A contest to come up with a new modeling clay to be endorsed by Homer Simpson. Winner: Doh. (Ralph Kass)
A contest to name a medical practice that specializes in treating only elephantiasis and elephant man’s disease. Winner: Pachydermatology. (David Garratt)
It’s often a gamble to put forth a new contest that a reader suggests. The way it often goes: Someone comes up with a funny joke or observation, then fires it off to the Empress, saying, “This would make a great contest!” Sometimes it does. Sometimes not so much, once you’ve used up that particular joke. This week, in a contest we did once before, in 1999: Give us an idea for a contest for which there’s likely only one good entry (which you also supply, duh), as in the inking entries above from Week 317.
Winner gets the Inker, the official Style Invitational trophy. Second place receives a deck of playing cards promoting Abell Pest Control; the faces of the numbered cards feature photos of various menacing-looking insectoid critters.
Other runners-up win their choice of a coveted Style Invitational Loser T-shirt or yearned-for Loser Mug. Honorable mentions get a lusted-after Loser magnet. First Offenders get a smelly tree-shaped air “freshener” (FirStink for their first ink). E-mail entries to email@example.com or fax to 202-334-4312. Deadline is Monday, Oct. 31; results published Nov. 20 (Nov. 18 online). No more than 25 entries per entrant per week. Include “Week 942” in your e-mail subject line or it may be ignored as spam. Include your real name, postal address and phone number with your entry. See contest rules and guidelines at washingtonpost.com/styleinvitational. The revised title for next week is by Jeff Contompasis; this week’s honorable-mentions subhead is by Gary Crockett.
in which we showed you 115 limericks by Edward Lear, the 19th-century grandfather of the genre, and asked you to use the first two lines of any of Lear’s poems and supply your own Lines 3, 4 and 5 to create what we now would consider a funny, clever limerick (Lear’s own were, to put it charitably, not).
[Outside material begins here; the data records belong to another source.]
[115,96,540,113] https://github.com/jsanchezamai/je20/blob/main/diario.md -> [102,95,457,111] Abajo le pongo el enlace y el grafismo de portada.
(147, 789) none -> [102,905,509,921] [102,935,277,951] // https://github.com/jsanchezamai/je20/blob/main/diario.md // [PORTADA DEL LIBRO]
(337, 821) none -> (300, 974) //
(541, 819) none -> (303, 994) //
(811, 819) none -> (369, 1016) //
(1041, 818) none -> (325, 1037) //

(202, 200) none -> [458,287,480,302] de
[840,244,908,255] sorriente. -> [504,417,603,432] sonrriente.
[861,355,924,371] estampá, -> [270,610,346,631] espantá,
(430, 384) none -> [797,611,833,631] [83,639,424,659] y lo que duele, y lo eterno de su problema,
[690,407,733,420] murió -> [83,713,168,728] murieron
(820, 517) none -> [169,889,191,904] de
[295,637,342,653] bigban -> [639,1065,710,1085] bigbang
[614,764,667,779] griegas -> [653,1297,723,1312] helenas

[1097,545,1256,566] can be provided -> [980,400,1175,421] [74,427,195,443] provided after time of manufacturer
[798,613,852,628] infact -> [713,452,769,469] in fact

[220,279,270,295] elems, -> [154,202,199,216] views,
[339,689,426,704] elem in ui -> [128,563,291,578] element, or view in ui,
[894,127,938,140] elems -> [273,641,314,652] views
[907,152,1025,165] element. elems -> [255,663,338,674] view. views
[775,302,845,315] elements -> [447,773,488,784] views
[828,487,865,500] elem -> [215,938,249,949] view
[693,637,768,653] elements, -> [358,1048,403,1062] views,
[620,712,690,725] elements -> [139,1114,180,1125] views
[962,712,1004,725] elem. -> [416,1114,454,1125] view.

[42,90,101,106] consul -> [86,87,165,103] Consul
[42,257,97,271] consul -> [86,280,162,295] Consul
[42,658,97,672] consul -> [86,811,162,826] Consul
This contest drew far more entries than for any of our previous limerick contests — more than 1,500. And perhaps 20 percent of them were very good; the Empress spent large and equal amounts of time hemming and hawing (maybe a little more hawing) to choose the ones below. (The link on the first line of each limerick goes to the page containing Lear’s original.
There was an Old Man of Jamaica,
Who suddenly married a Quaker;
For that’s how it ends
If you start off just Friends:
She may press you one evening to take her. (Hugh Thirlway, The Hague)
2. Winner of the Doody Head game
with the hat and the “doodies” you toss onto it:
There was an Old Person of Burton
Whose answers were rather uncertain,
For his words were all jumbled:
“Know I don’t, dear,” he mumbled,
“Which butt makes your fat look less skirt in.” (Brendan Beary, Great Mills, Md.)
3. There was a Young Girl of Majorca
Whose aunt was a very fast walker;
But the girl would insist
They instead dance the twist,
For the girl was a very fast torquer.
(Robert Schechter, Dix Hills, N.Y.)
4. There was an old man at a casement
Who held up his hands in amazement:
“My not wearing pants
Explains all their rants,
And, perhaps, what that one woman’s gaze meant.” (Frank Osen, Pasadena, Calif., a First Offender)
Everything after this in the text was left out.